The IBM Research|NYU|Columbia Theory Day
                         Friday, May 7, 2010


The Theory Day will be held at the Davis auditorium,
412 Schapiro (CEPSR) building, Columbia University, New York.

                                  Program

9:30   - 10:00    Coffee and bagels

10:00  - 10:55    Dr. Shai Halevi (IBM Research)
                  On Homomorphic Encryption and Secure Computation

10:55  - 11:05    Short break

11:05  - 12:00    Prof. Claire Mathieu (Brown University)
                  Recognizing Well-Parenthesized Expressions in the
Streaming Model

12:00  -  2:00    Lunch break

 2:00  -  2:55    Dr. Alex Andoni (Princeton)
                  Polylogarithmic Approximation to Edit Distance
                  (or, the Asymmetric Query Complexity)

 2:55  -  3:15    Coffee break

 3:15  -  4:10    Dr. John Langford (Yahoo Research)
                  The Foundations of Learning from Exploration Data

For directions, please see
http://www.cs.columbia.edu/theory/directions.html

To subscribe to our mailing list, follow instructions at
http://www.cs.nyu.edu/mailman/listinfo/theory-ny

Organizers:
Yevgeniy Dodis   dodis@cs.nyu.edu
Cliff Stein      stein.cliff@gmail.com
Tal Rabin        talr@us.ibm.com
Baruch Schieber  sbar@us.ibm.com

==================================================================

                          Abstracts

         On Homomorphic Encryption and Secure Computation

                      Dr.  Shai Halevi
                       (IBM Research)

A homomorphic encryption scheme is one that allows computing on
encrypted data, such that the result of the computation can still be
decrypted. I will talk about recent developments in constructing (fully)
homomorphic encryption schemes, and relations with protocols for secure
function evaluation.
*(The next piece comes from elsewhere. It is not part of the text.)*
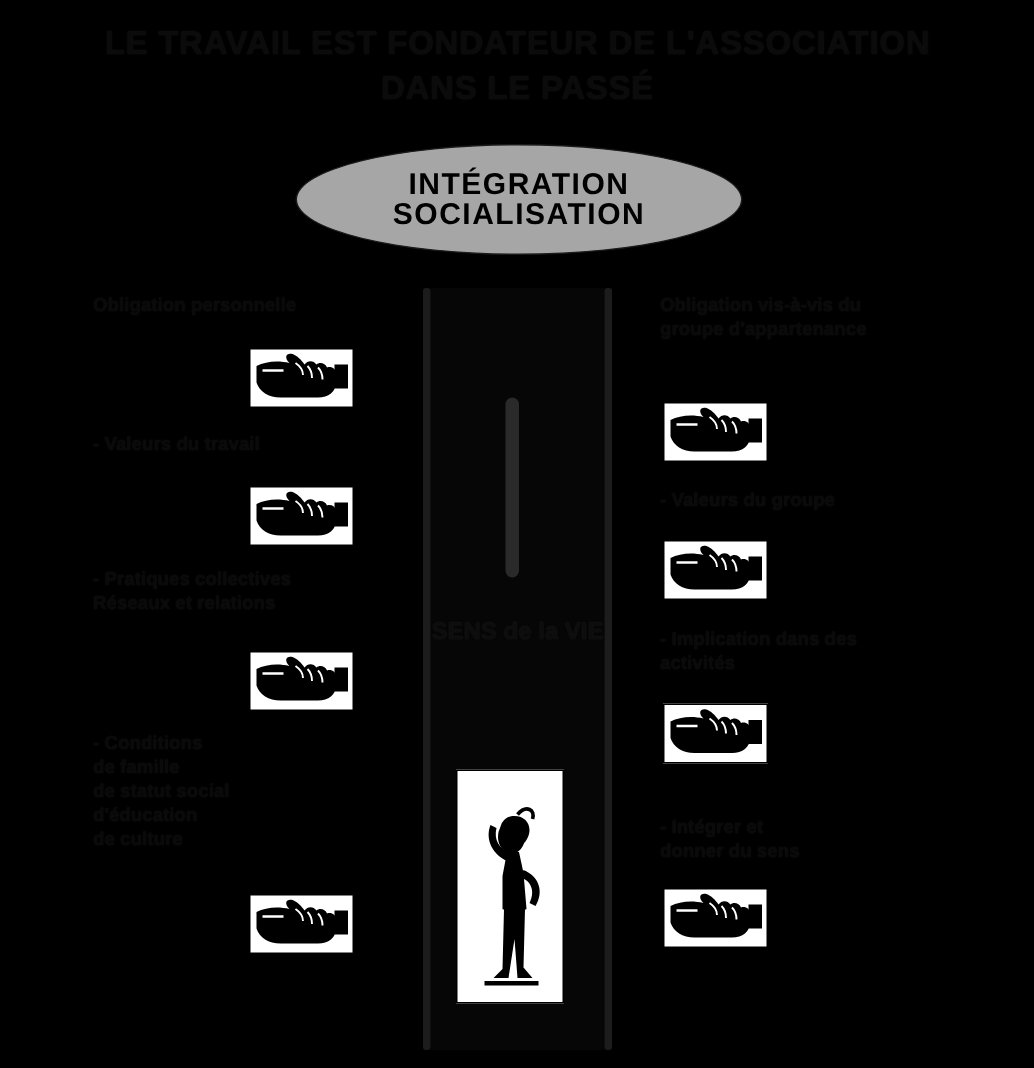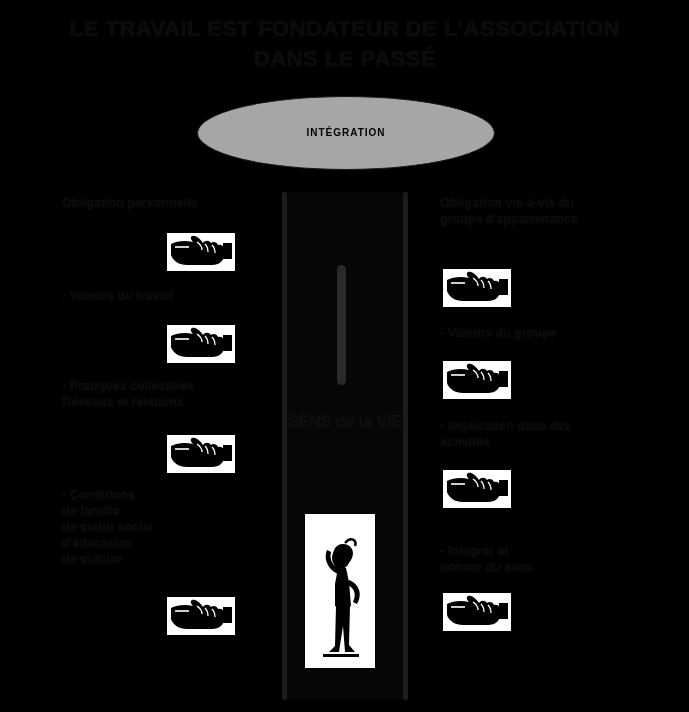"INTÉGRATION" .ellipse .e-line { font-size: 10px -> 20px }
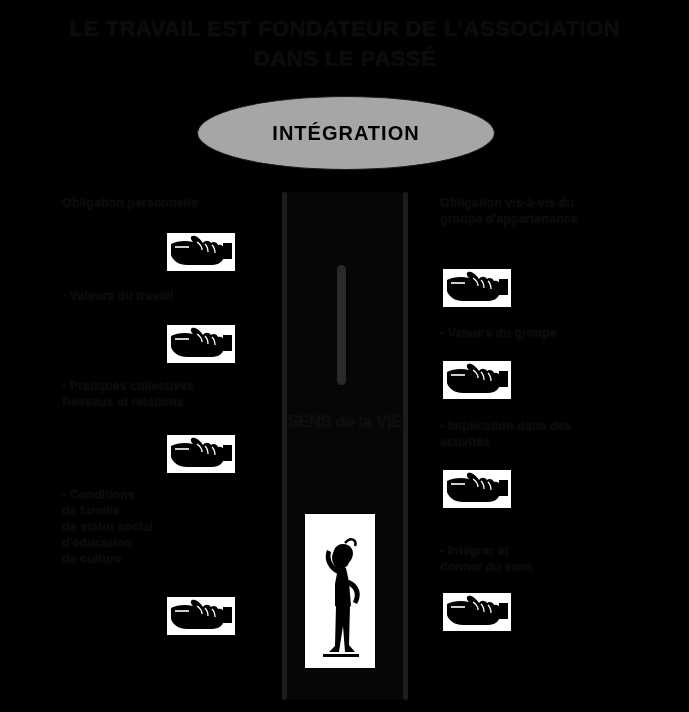"SOCIALISATION" div.e-line { html: none -> <div>SOCIALISATION</div> }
Specifically, I will:

* Describe the approach that underlies Gentry's recent homomorphic
encryption scheme and all its variants, and illustrate a few different
instantiations of this approach.

* Survey some easy (but often ignored) connections between homomorphic
encryption schemes and protocols for two-party secure function evaluation.

* Show how to extend homomorphic encryption schemes to a "multi hop"
setting: In this setting, several parties sequentially compute on the
same encrypted data, and we want to allow each party to use not only the
original encrypted data but also the results of prior computations.

==================================================================

  Recognizing Well-Parenthesized Expressions in the Streaming Model

                        Dr. Claire Mathieu
                          (Brown University)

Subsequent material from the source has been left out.